(Data items)
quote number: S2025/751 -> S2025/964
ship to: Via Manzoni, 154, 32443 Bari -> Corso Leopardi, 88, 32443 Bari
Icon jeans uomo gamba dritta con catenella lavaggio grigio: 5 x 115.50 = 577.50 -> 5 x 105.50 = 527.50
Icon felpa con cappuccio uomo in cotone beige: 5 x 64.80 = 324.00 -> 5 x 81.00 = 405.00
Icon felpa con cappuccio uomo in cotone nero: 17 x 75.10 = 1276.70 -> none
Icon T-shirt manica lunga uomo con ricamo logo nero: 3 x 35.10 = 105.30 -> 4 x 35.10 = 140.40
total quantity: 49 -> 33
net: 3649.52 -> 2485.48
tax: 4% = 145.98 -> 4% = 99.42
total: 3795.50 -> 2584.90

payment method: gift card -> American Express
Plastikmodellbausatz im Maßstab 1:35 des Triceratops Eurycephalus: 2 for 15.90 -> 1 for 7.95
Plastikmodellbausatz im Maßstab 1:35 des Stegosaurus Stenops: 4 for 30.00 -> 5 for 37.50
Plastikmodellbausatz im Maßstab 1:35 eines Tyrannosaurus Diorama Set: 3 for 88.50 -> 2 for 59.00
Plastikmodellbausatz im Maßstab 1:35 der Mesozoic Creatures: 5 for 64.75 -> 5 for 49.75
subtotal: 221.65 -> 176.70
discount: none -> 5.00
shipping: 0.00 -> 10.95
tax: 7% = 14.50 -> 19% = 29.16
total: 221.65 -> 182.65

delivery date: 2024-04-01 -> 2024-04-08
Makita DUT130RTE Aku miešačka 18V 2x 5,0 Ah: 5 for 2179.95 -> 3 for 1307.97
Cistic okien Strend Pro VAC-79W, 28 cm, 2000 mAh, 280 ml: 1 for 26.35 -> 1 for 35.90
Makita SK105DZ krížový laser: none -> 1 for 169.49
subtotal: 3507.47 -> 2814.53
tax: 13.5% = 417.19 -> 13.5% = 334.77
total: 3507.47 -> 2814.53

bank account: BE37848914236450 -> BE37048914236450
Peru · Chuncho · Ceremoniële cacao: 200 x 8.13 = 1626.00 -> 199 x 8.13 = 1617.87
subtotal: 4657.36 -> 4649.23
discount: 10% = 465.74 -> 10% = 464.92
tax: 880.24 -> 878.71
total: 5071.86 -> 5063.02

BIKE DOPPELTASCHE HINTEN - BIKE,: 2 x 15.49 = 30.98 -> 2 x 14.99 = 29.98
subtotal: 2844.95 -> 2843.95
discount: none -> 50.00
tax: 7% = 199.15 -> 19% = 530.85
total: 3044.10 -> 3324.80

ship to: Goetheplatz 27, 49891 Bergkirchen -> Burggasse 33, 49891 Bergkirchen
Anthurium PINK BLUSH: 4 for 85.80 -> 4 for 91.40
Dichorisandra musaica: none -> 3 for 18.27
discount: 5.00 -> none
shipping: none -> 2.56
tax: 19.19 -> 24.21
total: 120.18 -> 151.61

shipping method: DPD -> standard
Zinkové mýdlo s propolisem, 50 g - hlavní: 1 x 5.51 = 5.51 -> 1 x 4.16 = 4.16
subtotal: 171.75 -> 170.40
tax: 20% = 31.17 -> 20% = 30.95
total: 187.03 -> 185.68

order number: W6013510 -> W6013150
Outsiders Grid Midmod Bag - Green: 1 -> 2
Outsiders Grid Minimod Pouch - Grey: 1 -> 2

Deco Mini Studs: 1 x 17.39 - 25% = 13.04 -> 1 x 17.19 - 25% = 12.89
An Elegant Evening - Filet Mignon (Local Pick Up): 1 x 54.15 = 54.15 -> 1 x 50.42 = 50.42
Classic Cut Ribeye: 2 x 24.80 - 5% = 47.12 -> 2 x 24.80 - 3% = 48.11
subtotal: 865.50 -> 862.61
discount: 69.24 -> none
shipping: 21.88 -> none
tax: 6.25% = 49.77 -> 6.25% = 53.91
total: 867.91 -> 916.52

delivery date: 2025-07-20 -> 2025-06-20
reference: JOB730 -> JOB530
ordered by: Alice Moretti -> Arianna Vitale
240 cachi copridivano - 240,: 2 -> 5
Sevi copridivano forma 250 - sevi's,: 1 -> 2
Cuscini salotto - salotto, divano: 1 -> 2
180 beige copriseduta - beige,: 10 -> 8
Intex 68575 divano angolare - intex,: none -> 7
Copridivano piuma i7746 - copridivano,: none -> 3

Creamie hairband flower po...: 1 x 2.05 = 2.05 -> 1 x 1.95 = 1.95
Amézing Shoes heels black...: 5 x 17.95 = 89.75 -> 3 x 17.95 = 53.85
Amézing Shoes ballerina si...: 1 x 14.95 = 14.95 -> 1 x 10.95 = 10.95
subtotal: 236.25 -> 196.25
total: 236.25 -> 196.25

*Task prompt*:
Set down only the lines from the line with "Amézing Shoes ballerina" through the last line of the data above, keeping both the first and the last.

*Output for this task*:
Amézing Shoes ballerina si...: 1 x 14.95 = 14.95 -> 1 x 10.95 = 10.95
subtotal: 236.25 -> 196.25
total: 236.25 -> 196.25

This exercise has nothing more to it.